-- Try it --
Set every record down again exactly. Do not carry over the pictures.

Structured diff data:
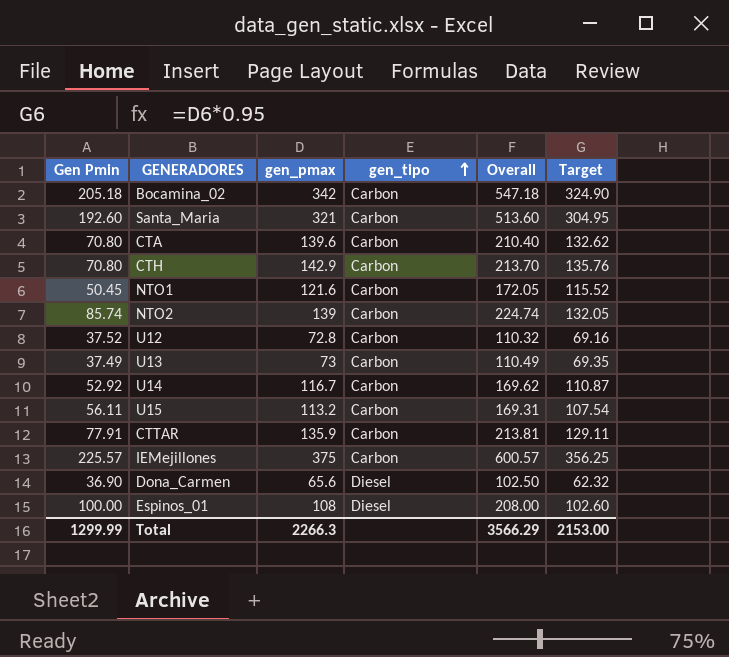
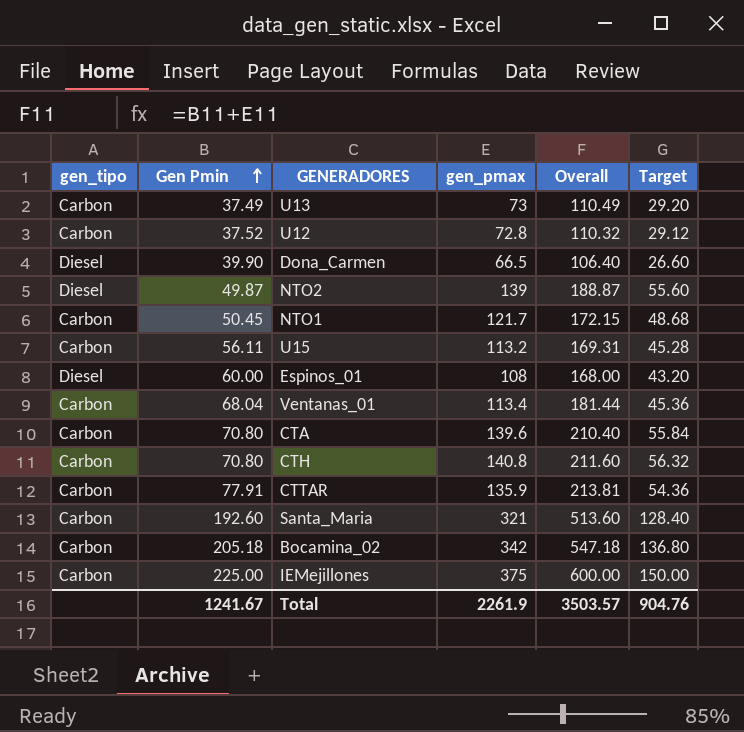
row order: gen_tipo ascending -> Gen Pmin ascending
column gen_tipo | position: 4 -> 1
column Target | formula: [gen_pmax] * 0.95 -> [gen_pmax] * 0.4
row U14: 52.92 | 116.7 | Carbon | 169.62 | 110.87 -> none
Dona_Carmen | Gen Pmin: 36.90 -> 39.90
Dona_Carmen | gen_pmax: 65.6 -> 66.5
Dona_Carmen | Overall: 102.50 -> 106.40
NTO2 | gen_tipo: Carbon -> Diesel
NTO2 | Gen Pmin: 85.74 -> 49.87
NTO2 | Overall: 224.74 -> 188.87
NTO1 | gen_pmax: 121.6 -> 121.7
NTO1 | Overall: 172.05 -> 172.15
Espinos_01 | Gen Pmin: 100.00 -> 60.00
Espinos_01 | Overall: 208.00 -> 168.00
row Ventanas_01: none -> Carbon | 68.04 | 113.4 | 181.44 | 45.36
CTH | gen_pmax: 142.9 -> 140.8
CTH | Overall: 213.70 -> 211.60
IEMejillones | Gen Pmin: 225.57 -> 225.00
IEMejillones | Overall: 600.57 -> 600.00
Total | Gen Pmin: 1299.99 -> 1241.67
Total | gen_pmax: 2266.3 -> 2261.9
Total | Overall: 3566.29 -> 3503.57
Total | Target: 2153.00 -> 904.76

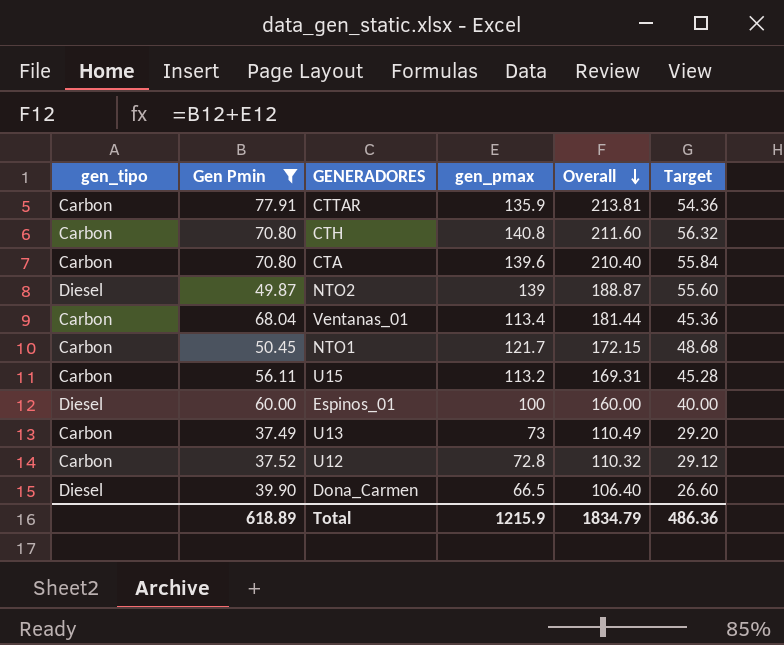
filter: none -> Gen Pmin <= 77.91
row order: Gen Pmin ascending -> Overall descending
Espinos_01 | gen_pmax: 108 -> 100
Espinos_01 | Overall: 168.00 -> 160.00
Espinos_01 | Target: 43.20 -> 40.00
Total | Gen Pmin: 1241.67 -> 618.89
Total | gen_pmax: 2261.9 -> 1215.9
Total | Overall: 3503.57 -> 1834.79
Total | Target: 904.76 -> 486.36

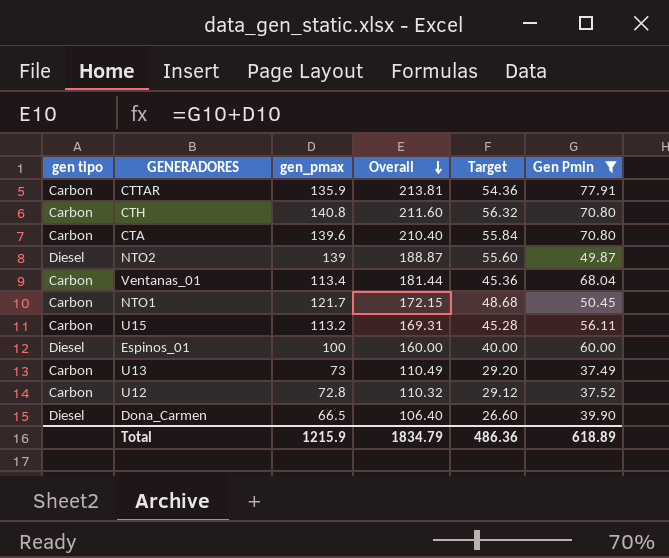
column name: gen_tipo -> gen tipo
column Gen Pmin | position: 2 -> 6

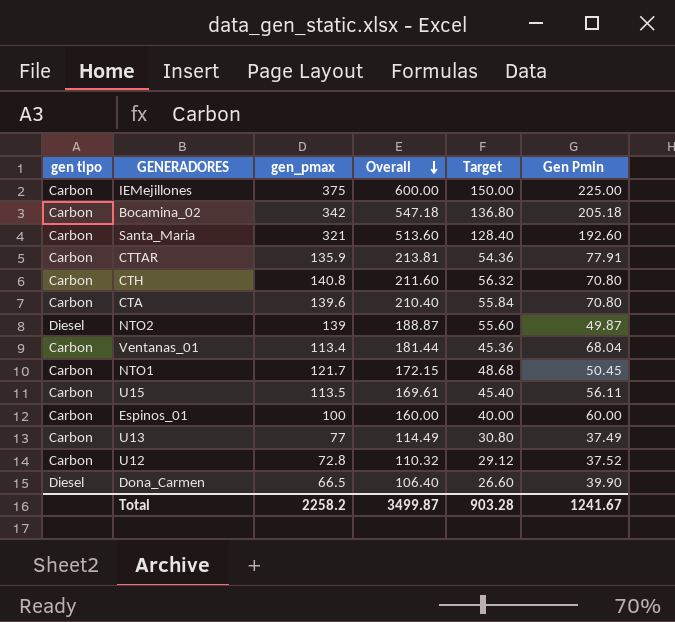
filter: Gen Pmin <= 77.91 -> none
U15 | gen_pmax: 113.2 -> 113.5
U15 | Overall: 169.31 -> 169.61
U15 | Target: 45.28 -> 45.40
Espinos_01 | gen tipo: Diesel -> Carbon
U13 | gen_pmax: 73 -> 77
U13 | Overall: 110.49 -> 114.49
U13 | Target: 29.20 -> 30.80
Total | gen_pmax: 1215.9 -> 2258.2
Total | Overall: 1834.79 -> 3499.87
Total | Target: 486.36 -> 903.28
Total | Gen Pmin: 618.89 -> 1241.67

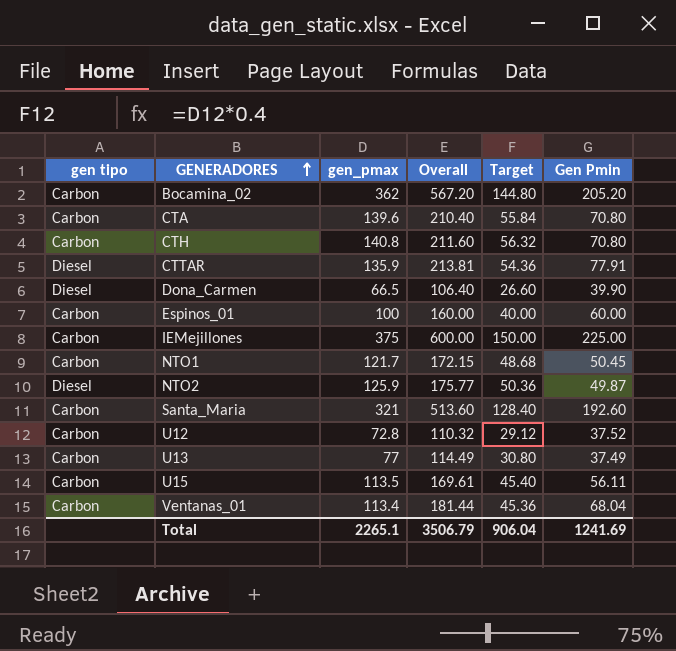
row order: Overall descending -> GENERADORES ascending
Bocamina_02 | gen_pmax: 342 -> 362
Bocamina_02 | Overall: 547.18 -> 567.20
Bocamina_02 | Target: 136.80 -> 144.80
Bocamina_02 | Gen Pmin: 205.18 -> 205.20
CTTAR | gen tipo: Carbon -> Diesel
NTO2 | gen_pmax: 139 -> 125.9
NTO2 | Overall: 188.87 -> 175.77
NTO2 | Target: 55.60 -> 50.36
Total | gen_pmax: 2258.2 -> 2265.1
Total | Overall: 3499.87 -> 3506.79
Total | Target: 903.28 -> 906.04
Total | Gen Pmin: 1241.67 -> 1241.69

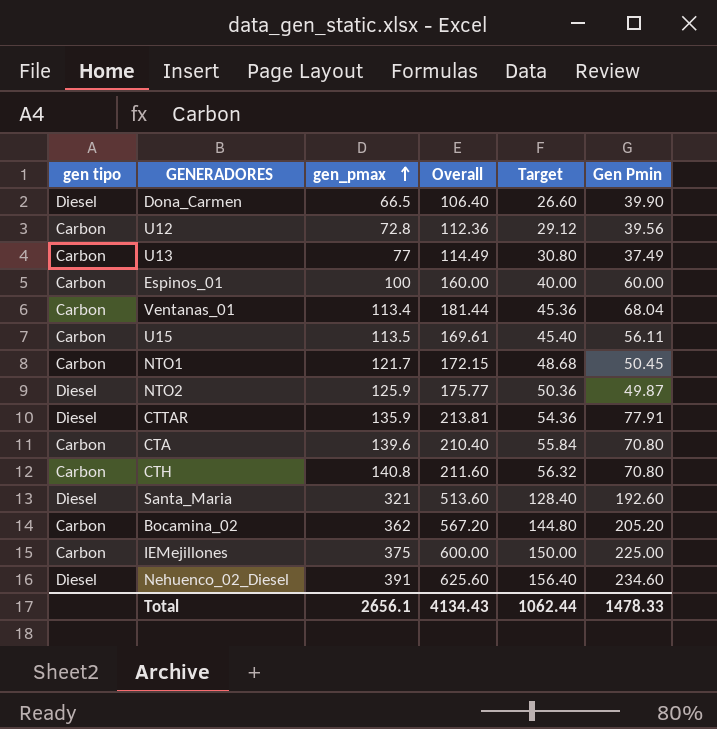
row order: GENERADORES ascending -> gen_pmax ascending
U12 | Overall: 110.32 -> 112.36
U12 | Gen Pmin: 37.52 -> 39.56
Santa_Maria | gen tipo: Carbon -> Diesel
row Nehuenco_02_Diesel: none -> Diesel | 391 | 625.60 | 156.40 | 234.60
Total | gen_pmax: 2265.1 -> 2656.1
Total | Overall: 3506.79 -> 4134.43
Total | Target: 906.04 -> 1062.44
Total | Gen Pmin: 1241.69 -> 1478.33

-- Solution for this exercise --
row order: gen_tipo ascending -> Gen Pmin ascending
column gen_tipo | position: 4 -> 1
column Target | formula: [gen_pmax] * 0.95 -> [gen_pmax] * 0.4
row U14: 52.92 | 116.7 | Carbon | 169.62 | 110.87 -> none
Dona_Carmen | Gen Pmin: 36.90 -> 39.90
Dona_Carmen | gen_pmax: 65.6 -> 66.5
Dona_Carmen | Overall: 102.50 -> 106.40
NTO2 | gen_tipo: Carbon -> Diesel
NTO2 | Gen Pmin: 85.74 -> 49.87
NTO2 | Overall: 224.74 -> 188.87
NTO1 | gen_pmax: 121.6 -> 121.7
NTO1 | Overall: 172.05 -> 172.15
Espinos_01 | Gen Pmin: 100.00 -> 60.00
Espinos_01 | Overall: 208.00 -> 168.00
row Ventanas_01: none -> Carbon | 68.04 | 113.4 | 181.44 | 45.36
CTH | gen_pmax: 142.9 -> 140.8
CTH | Overall: 213.70 -> 211.60
IEMejillones | Gen Pmin: 225.57 -> 225.00
IEMejillones | Overall: 600.57 -> 600.00
Total | Gen Pmin: 1299.99 -> 1241.67
Total | gen_pmax: 2266.3 -> 2261.9
Total | Overall: 3566.29 -> 3503.57
Total | Target: 2153.00 -> 904.76

filter: none -> Gen Pmin <= 77.91
row order: Gen Pmin ascending -> Overall descending
Espinos_01 | gen_pmax: 108 -> 100
Espinos_01 | Overall: 168.00 -> 160.00
Espinos_01 | Target: 43.20 -> 40.00
Total | Gen Pmin: 1241.67 -> 618.89
Total | gen_pmax: 2261.9 -> 1215.9
Total | Overall: 3503.57 -> 1834.79
Total | Target: 904.76 -> 486.36

column name: gen_tipo -> gen tipo
column Gen Pmin | position: 2 -> 6

filter: Gen Pmin <= 77.91 -> none
U15 | gen_pmax: 113.2 -> 113.5
U15 | Overall: 169.31 -> 169.61
U15 | Target: 45.28 -> 45.40
Espinos_01 | gen tipo: Diesel -> Carbon
U13 | gen_pmax: 73 -> 77
U13 | Overall: 110.49 -> 114.49
U13 | Target: 29.20 -> 30.80
Total | gen_pmax: 1215.9 -> 2258.2
Total | Overall: 1834.79 -> 3499.87
Total | Target: 486.36 -> 903.28
Total | Gen Pmin: 618.89 -> 1241.67

row order: Overall descending -> GENERADORES ascending
Bocamina_02 | gen_pmax: 342 -> 362
Bocamina_02 | Overall: 547.18 -> 567.20
Bocamina_02 | Target: 136.80 -> 144.80
Bocamina_02 | Gen Pmin: 205.18 -> 205.20
CTTAR | gen tipo: Carbon -> Diesel
NTO2 | gen_pmax: 139 -> 125.9
NTO2 | Overall: 188.87 -> 175.77
NTO2 | Target: 55.60 -> 50.36
Total | gen_pmax: 2258.2 -> 2265.1
Total | Overall: 3499.87 -> 3506.79
Total | Target: 903.28 -> 906.04
Total | Gen Pmin: 1241.67 -> 1241.69

row order: GENERADORES ascending -> gen_pmax ascending
U12 | Overall: 110.32 -> 112.36
U12 | Gen Pmin: 37.52 -> 39.56
Santa_Maria | gen tipo: Carbon -> Diesel
row Nehuenco_02_Diesel: none -> Diesel | 391 | 625.60 | 156.40 | 234.60
Total | gen_pmax: 2265.1 -> 2656.1
Total | Overall: 3506.79 -> 4134.43
Total | Target: 906.04 -> 1062.44
Total | Gen Pmin: 1241.69 -> 1478.33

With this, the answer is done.